Но одно дело — простая литературная игра в метафизику, и совсем другое — повышенный писательский интерес не просто к христианству, но именно к обрядовой, церковной стороне религии. Это можно было бы объяснить двумя причинами: во-первых, «туда» очень долго не пускали — вот наша словесность с конца 1980-х годов и «сорвалась»; во-вторых, не могла не сказаться атмосфера эпохи — рубежа веков и тысячелетий. И то, и другое, наверное, будет правильно, но не без примеси ретроспективности. Сегодняшний момент содержит в себе что-то принципиально иное, и поэтому хочется выяснить — что: действительно ли словесность в очередной раз входит в зону напряженного духовного поиска или же этот поиск становится просто одним из тривиальных требований поэтики — частью некоего дежурного церемониала, как обязательное присутствие угрюмо крестящихся первых лиц на праздничном богослужении?..

haibun04

genaПовесть Владимира Курносенко «Свете тихий» вся пронизана такими чувствительными вибрациями настоящего и недавнего прошлого.

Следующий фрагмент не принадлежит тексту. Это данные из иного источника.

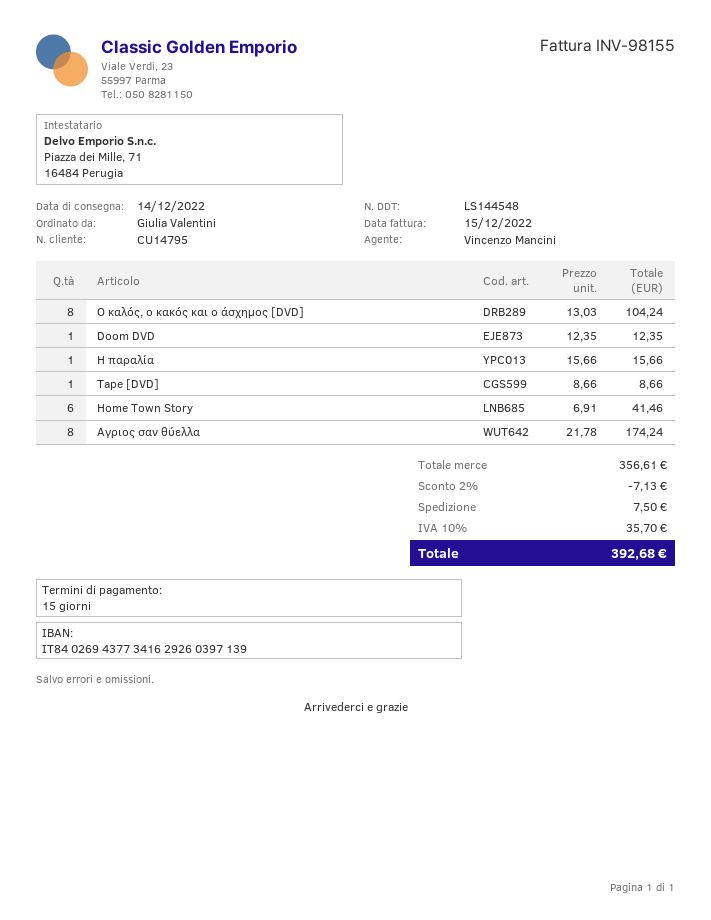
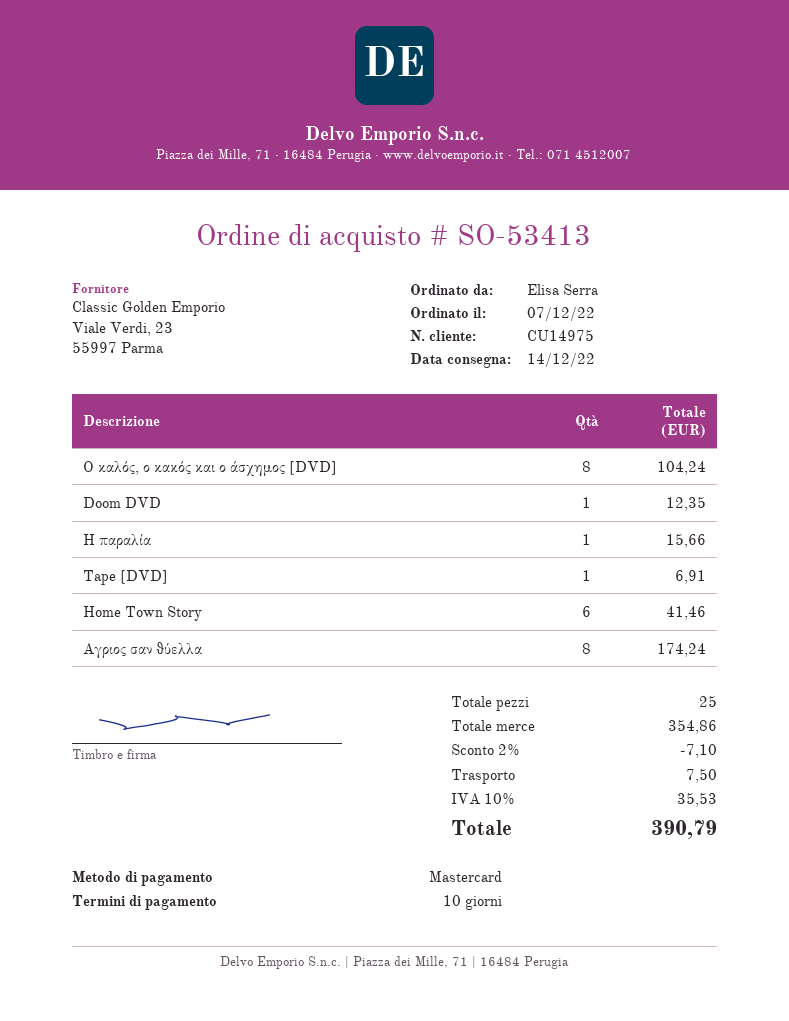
payment terms: 15 days -> 10 days
customer number: CU14795 -> CU14975
ordered by: Giulia Valentini -> Elisa Serra
Tape [DVD]: 1 for 8.66 -> 1 for 6.91
subtotal: 356.61 -> 354.86
discount: 2% = 7.13 -> 2% = 7.10
tax: 10% = 35.70 -> 10% = 35.53
total: 392.68 -> 390.79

Это, собственно, не просто ответ на вопрос о духовной цене нынешнего государственно санкционированного «воцерковления», но — ни больше ни меньше — история русской души за последних два десятилетия. Что касается последнего, то я ни в коем случае не приписываю автору такого рода амбиций: проза Курносенко по природе своей неамбициозна. Но вот есть у меня такое ощущение, что именно в этой повести Курносенко удалось что-то такое и на уровне такого тончайшего понимания поймать и сформулировать, что никак не дается современной словесности. Может быть, это «что-то» — ощущение глубинной эволюционной связи между последним советским и первым постсоветским десятилетиями. Поэтому композиционное построение и логика художественного времени внутри текста до обидного точно проецируются на логику внешнего, исторического развития. Действие повести протягивается из середины 80-х, «раннеперестроечных», годов через все 90-е. Но здесь есть явная «диспропорция»: вся повесть как таковая состоит из одного длинного эпизода (описания рядовой двухдневной поездки священника-монаха отца Варсонофия и его «подпорщиц певчих» в заштатный городишко Здеево) и трехстраничной развязки, излагающей события жизни героев в последующие лет десять. Событий в основной, «непропорционально» длинной части — ноль, а неторопливое действие течет-развивается за счет того, что повседневная рутина церковной жизни рассматривается как бы под сверхмощным микроскопом. Зато концовка сделана в жанре «экшн», к слову, есть даже непременный эпизод с ОМОНом, захватывающим церковь… При этом бесконечно рефлектирующие герои 80-х вовсе не оказываются вытеснены деятельными героями 90-х: «рефлектирующие» сами превращаются в «деятельных». Другой вопрос, что из этого получается…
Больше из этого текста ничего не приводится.